*** Opening Material provided ***
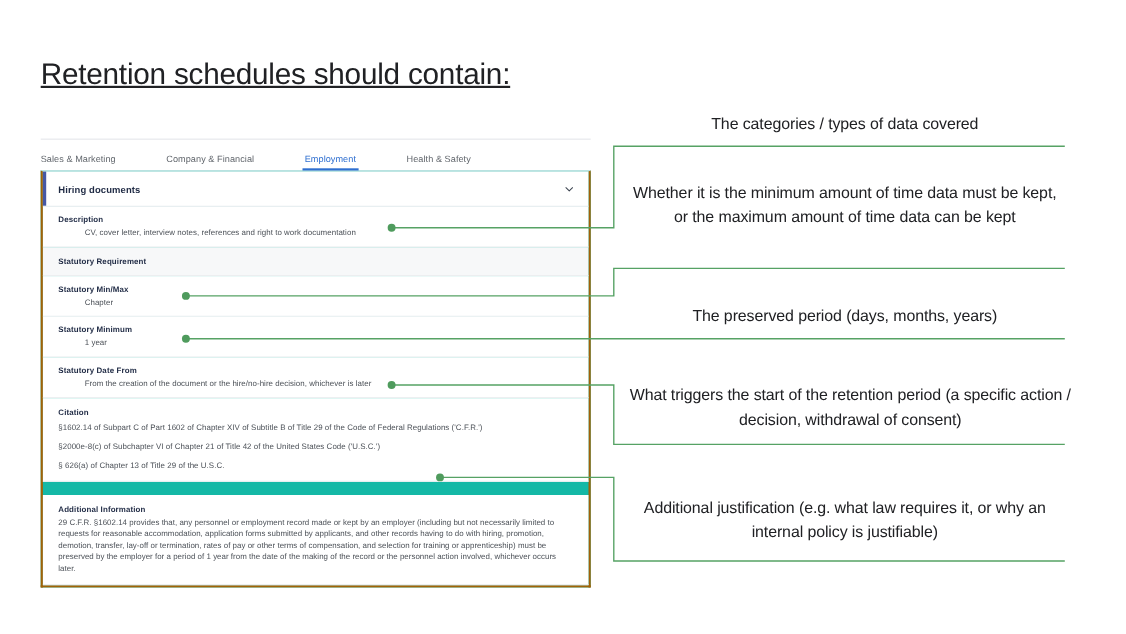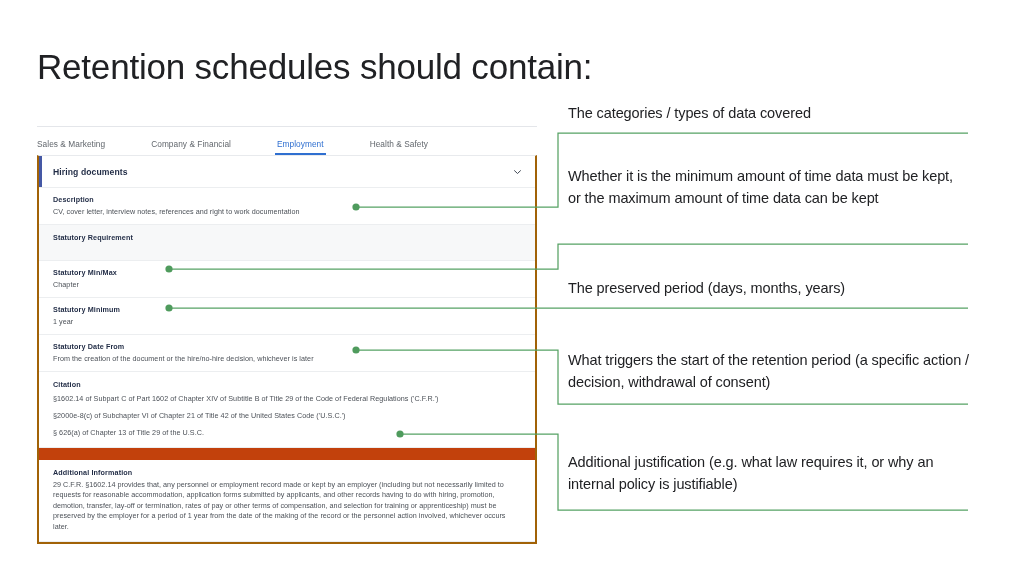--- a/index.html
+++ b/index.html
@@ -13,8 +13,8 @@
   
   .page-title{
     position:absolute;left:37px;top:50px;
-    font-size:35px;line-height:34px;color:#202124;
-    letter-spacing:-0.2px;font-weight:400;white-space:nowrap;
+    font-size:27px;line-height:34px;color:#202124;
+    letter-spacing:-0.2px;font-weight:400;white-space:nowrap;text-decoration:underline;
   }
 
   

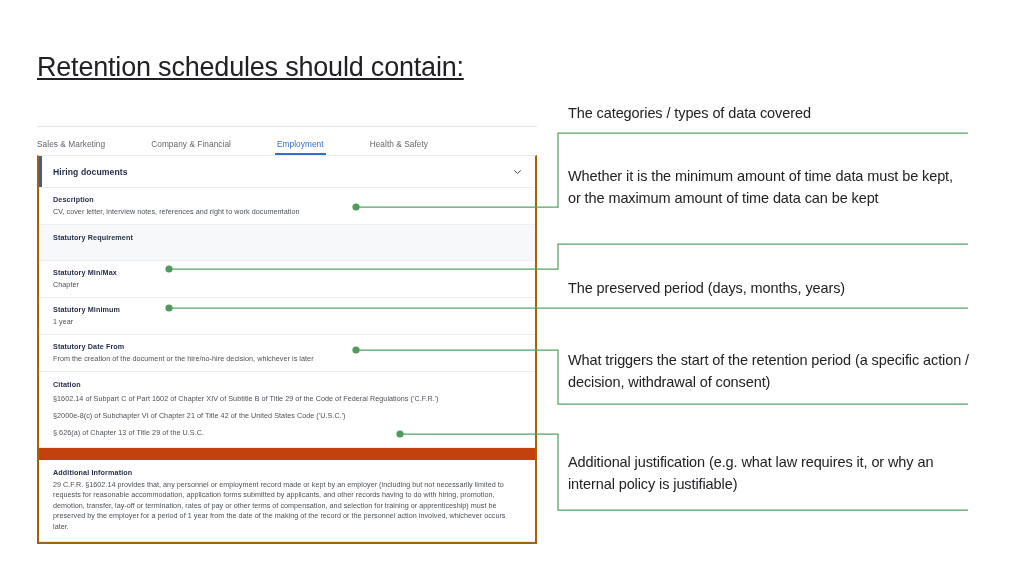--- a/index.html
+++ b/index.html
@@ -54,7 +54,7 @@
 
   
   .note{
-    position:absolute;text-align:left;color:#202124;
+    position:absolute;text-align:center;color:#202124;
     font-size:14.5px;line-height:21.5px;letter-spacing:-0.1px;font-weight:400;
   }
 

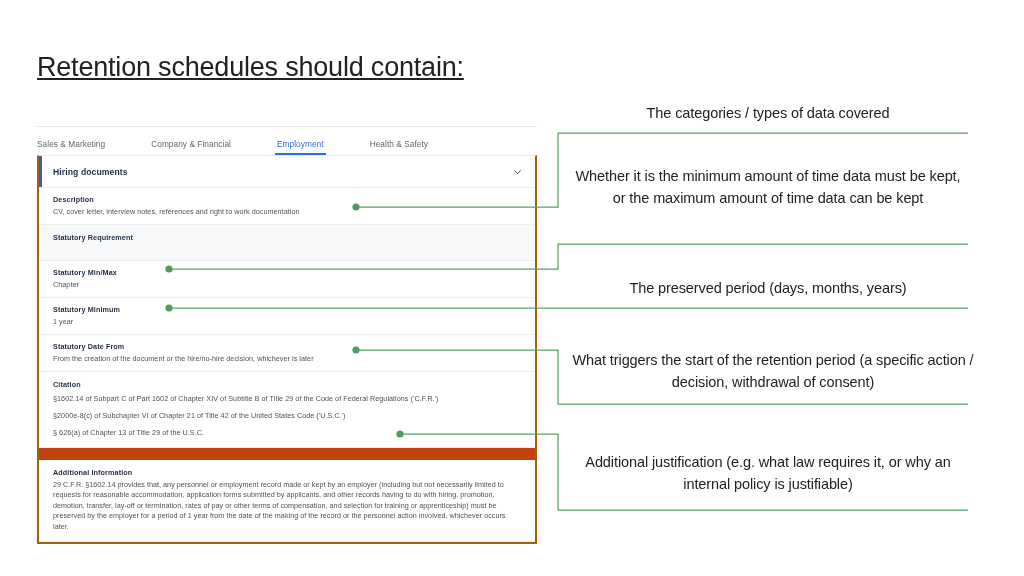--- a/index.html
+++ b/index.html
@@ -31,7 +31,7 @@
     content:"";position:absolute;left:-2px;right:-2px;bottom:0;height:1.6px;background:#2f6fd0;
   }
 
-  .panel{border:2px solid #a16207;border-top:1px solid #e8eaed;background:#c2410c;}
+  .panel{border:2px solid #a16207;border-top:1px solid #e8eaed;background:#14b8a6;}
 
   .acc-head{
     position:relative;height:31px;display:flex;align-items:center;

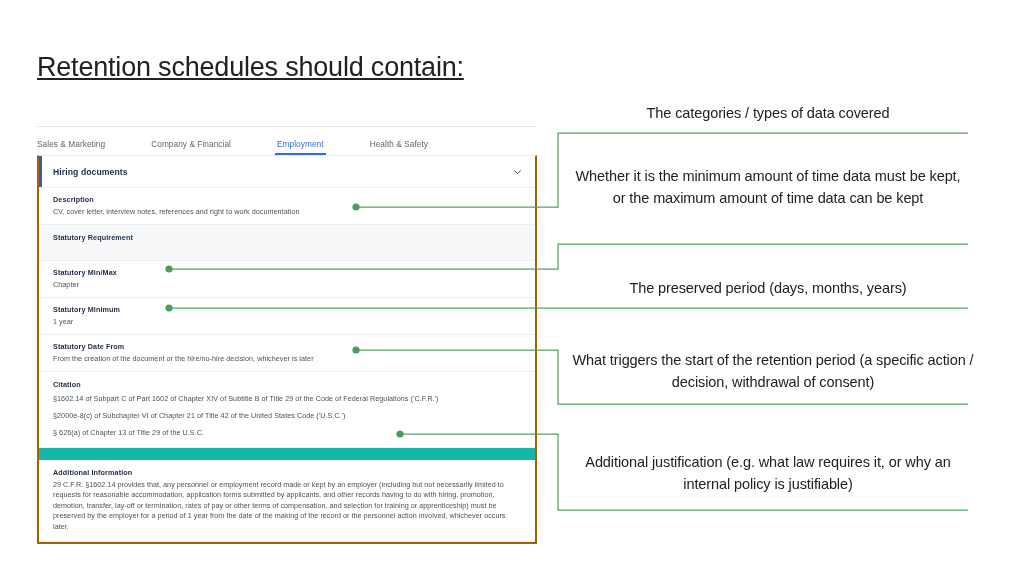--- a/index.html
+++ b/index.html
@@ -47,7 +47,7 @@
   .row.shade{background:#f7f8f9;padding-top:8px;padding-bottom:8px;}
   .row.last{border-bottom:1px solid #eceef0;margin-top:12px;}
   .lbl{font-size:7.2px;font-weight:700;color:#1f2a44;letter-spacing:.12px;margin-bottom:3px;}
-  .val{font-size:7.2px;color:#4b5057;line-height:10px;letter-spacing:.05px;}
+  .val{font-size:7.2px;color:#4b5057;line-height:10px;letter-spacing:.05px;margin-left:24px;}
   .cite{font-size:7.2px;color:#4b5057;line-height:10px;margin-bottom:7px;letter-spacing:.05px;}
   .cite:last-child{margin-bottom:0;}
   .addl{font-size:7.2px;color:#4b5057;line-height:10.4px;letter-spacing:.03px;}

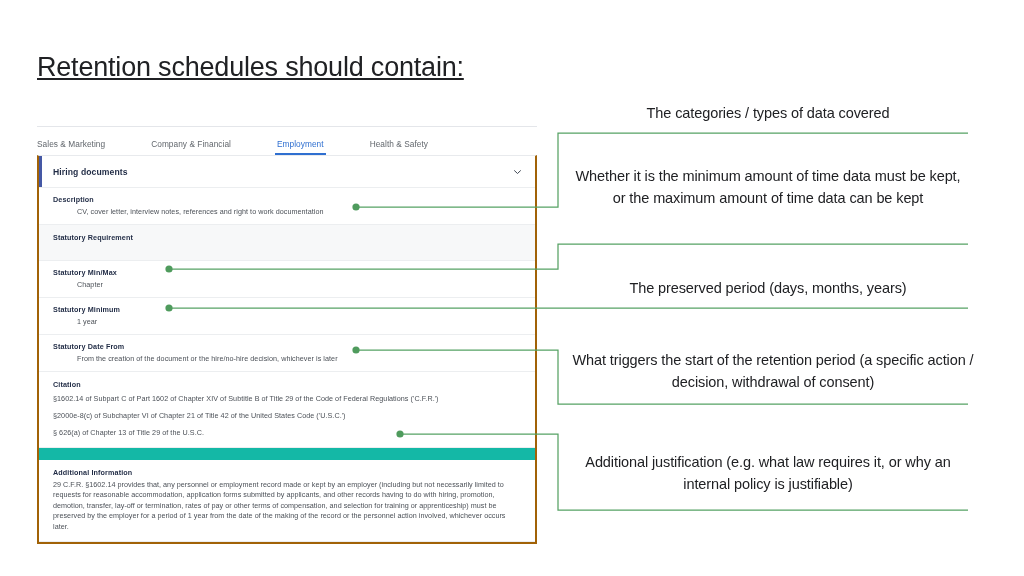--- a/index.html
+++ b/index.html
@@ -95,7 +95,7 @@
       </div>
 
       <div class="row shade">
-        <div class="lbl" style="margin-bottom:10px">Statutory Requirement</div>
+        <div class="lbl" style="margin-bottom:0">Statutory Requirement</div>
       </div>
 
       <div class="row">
*** Closing Material provided ***
*** Opening Material provided ***
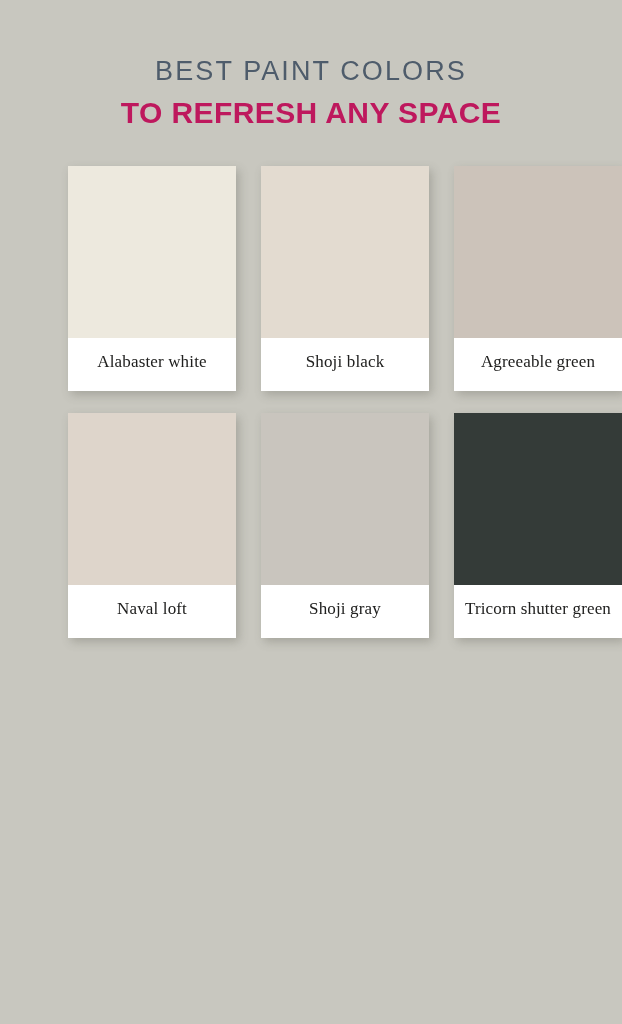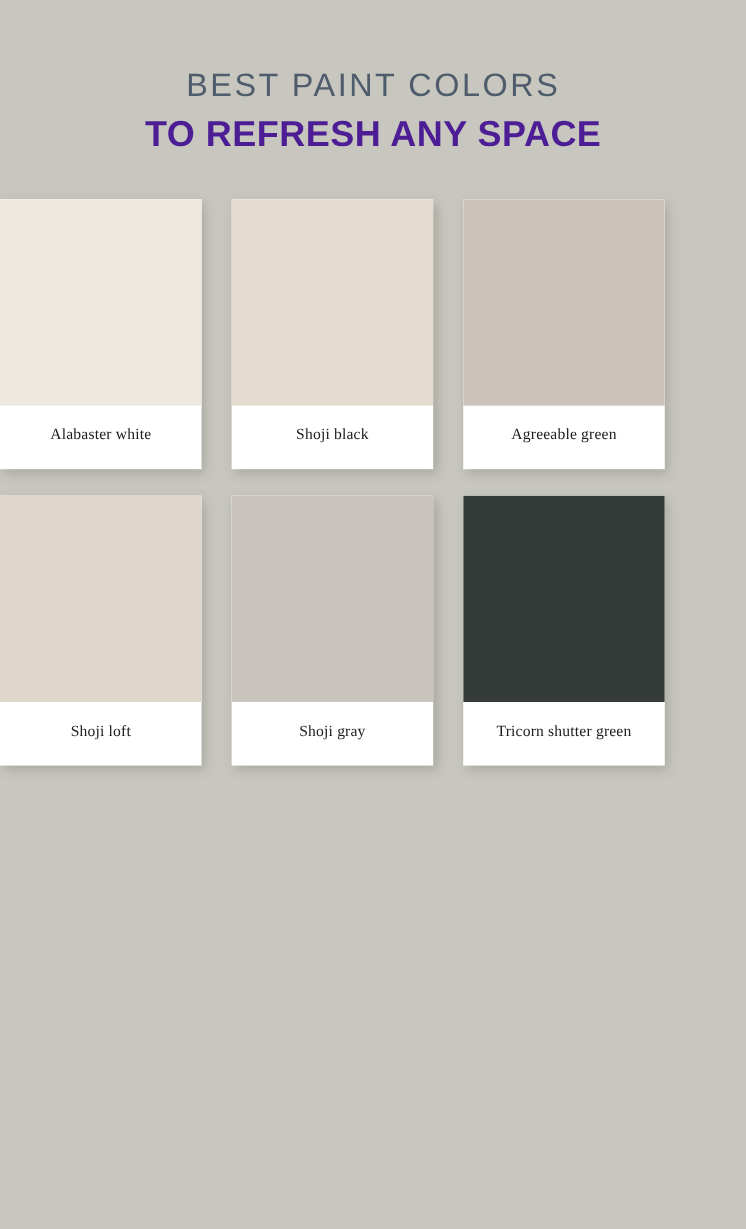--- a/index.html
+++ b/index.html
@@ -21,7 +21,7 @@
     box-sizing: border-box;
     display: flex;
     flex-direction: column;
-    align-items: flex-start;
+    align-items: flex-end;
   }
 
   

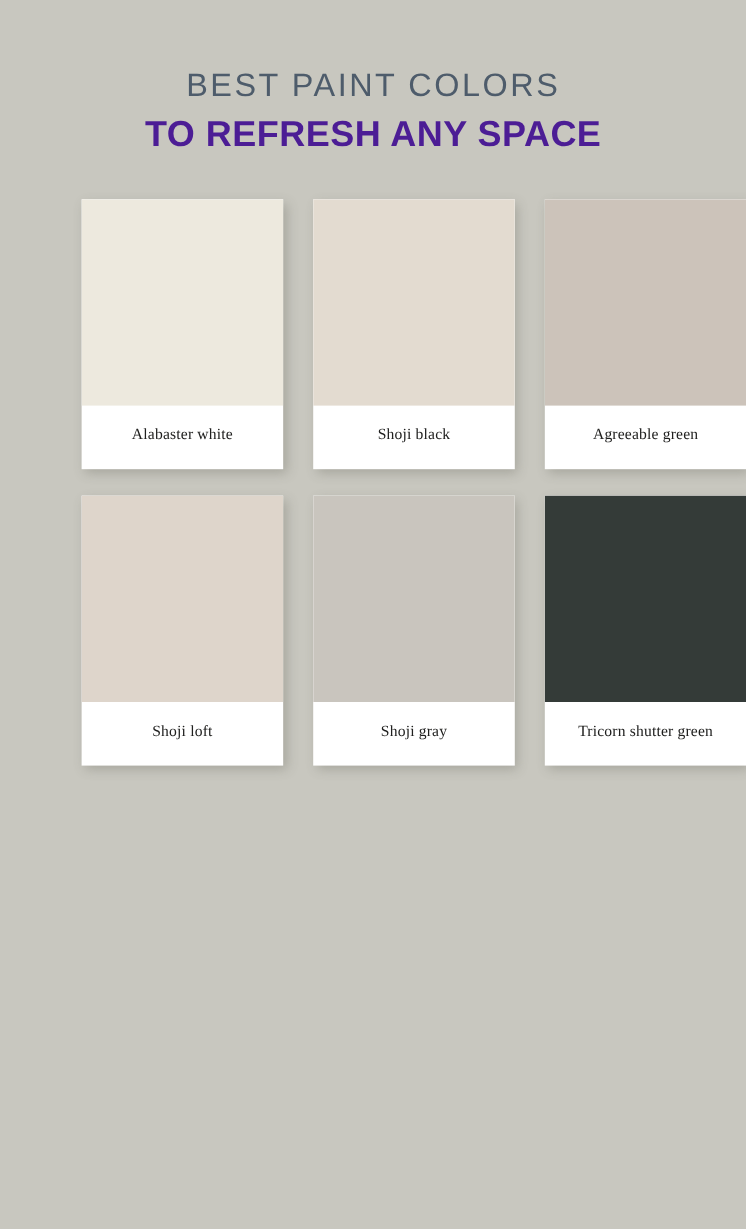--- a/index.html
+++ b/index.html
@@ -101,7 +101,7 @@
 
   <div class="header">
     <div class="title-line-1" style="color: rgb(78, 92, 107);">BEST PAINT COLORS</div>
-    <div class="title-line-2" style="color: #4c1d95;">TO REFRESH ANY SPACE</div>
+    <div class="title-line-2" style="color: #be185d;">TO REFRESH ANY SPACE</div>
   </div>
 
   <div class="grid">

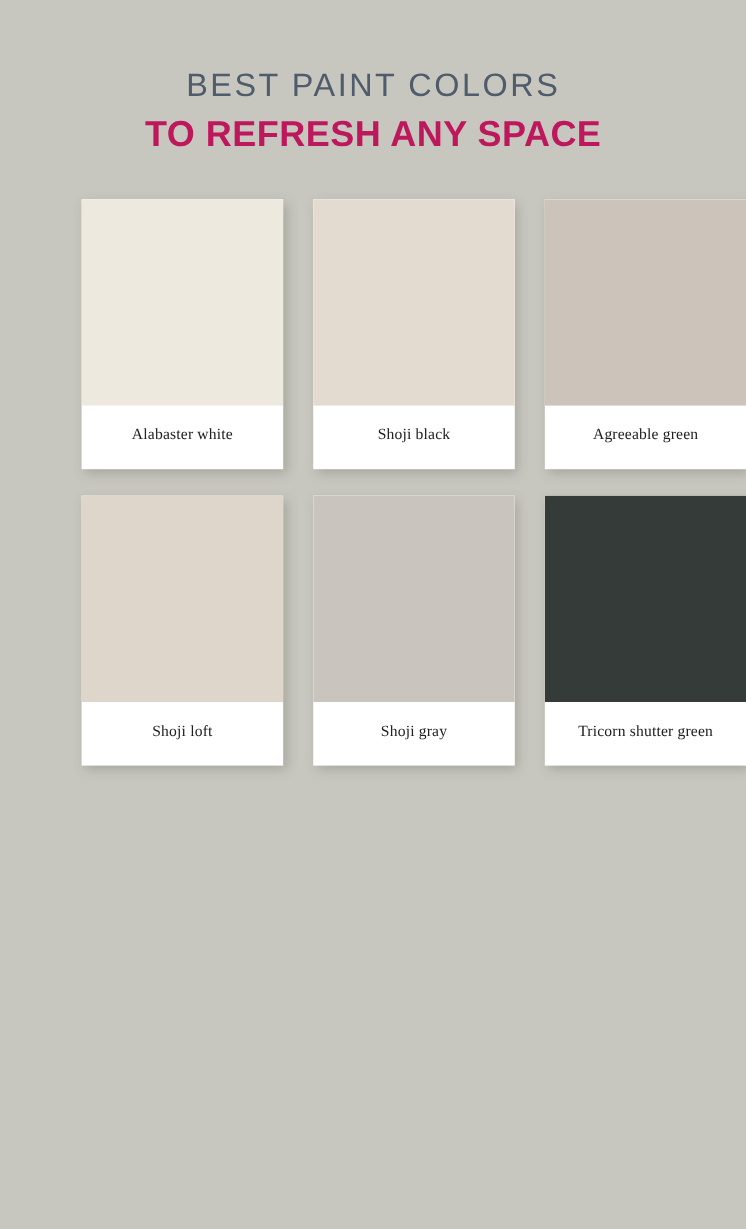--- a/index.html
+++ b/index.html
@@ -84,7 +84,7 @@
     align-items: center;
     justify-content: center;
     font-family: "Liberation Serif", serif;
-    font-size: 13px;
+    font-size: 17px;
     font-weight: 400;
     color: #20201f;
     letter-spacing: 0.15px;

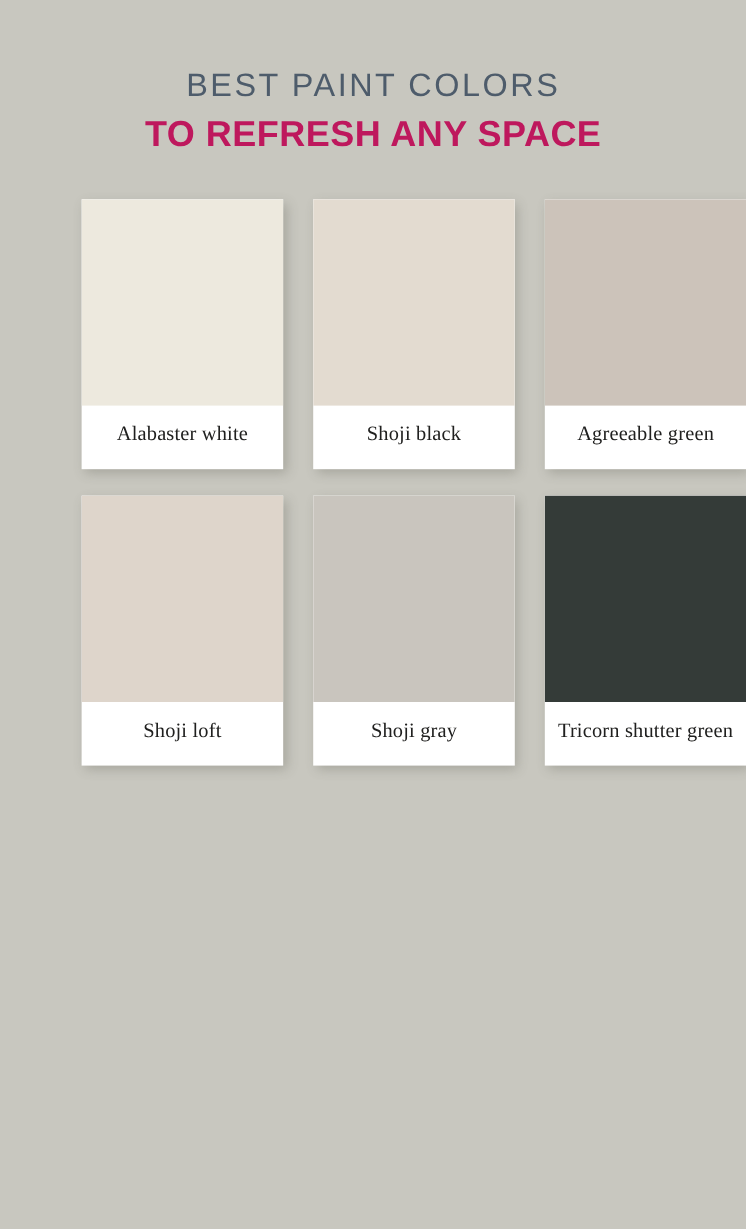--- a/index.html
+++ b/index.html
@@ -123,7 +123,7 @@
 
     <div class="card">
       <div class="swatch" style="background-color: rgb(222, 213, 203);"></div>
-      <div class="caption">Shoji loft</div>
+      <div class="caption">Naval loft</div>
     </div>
*** Closing Material provided ***
Show all lines from the entries that hold "title".

The answer -
   .page-title{
     <div class="title-line-1" style="color: rgb(78, 92, 107);">BEST PAINT COLORS</div>
-    <div class="title-line-2" style="color: #4c1d95;">TO REFRESH ANY SPACE</div>
+    <div class="title-line-2" style="color: #be185d;">TO REFRESH ANY SPACE</div>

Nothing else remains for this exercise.